Instant Messaging is the capability of a system to send a message
to another currently running system. Again a central service may be used to
determine which systems are currently present as potential targets for delivery
of an instant message.
Notice that in both cases we have systems, peers, that have all similar
capabilities and can provide services to, or interact with, each other.
And we have a central service that helps the peers find each other.

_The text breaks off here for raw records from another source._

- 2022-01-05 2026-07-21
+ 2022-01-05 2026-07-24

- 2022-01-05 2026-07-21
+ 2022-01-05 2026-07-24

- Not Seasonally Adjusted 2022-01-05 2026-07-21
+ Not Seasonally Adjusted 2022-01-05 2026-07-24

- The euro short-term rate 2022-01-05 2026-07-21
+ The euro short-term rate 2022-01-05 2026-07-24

This central element [which is available in the form of traditional
server] improves the performance of the system as a whole,
but it is not strictly necessary since the peers could find each other through
a search started from neighbors and propagated as an oil spot
(Gnutella,
Freenet, and
BitTorrent
for instance do not require a central service).
Interactions
We have seen two important distictions on the interactions taking place
between two interacting systems
Here some other important distinctions
Finally for interaction there is a famous Robustness
Principle enunciated by Jon
Postel: "Be liberal in what you accept, and
conservative in what you send." , that is, follow all the rules
when sending out information, and when you receive it, try to understand
it even if the sender did not follow all the rules.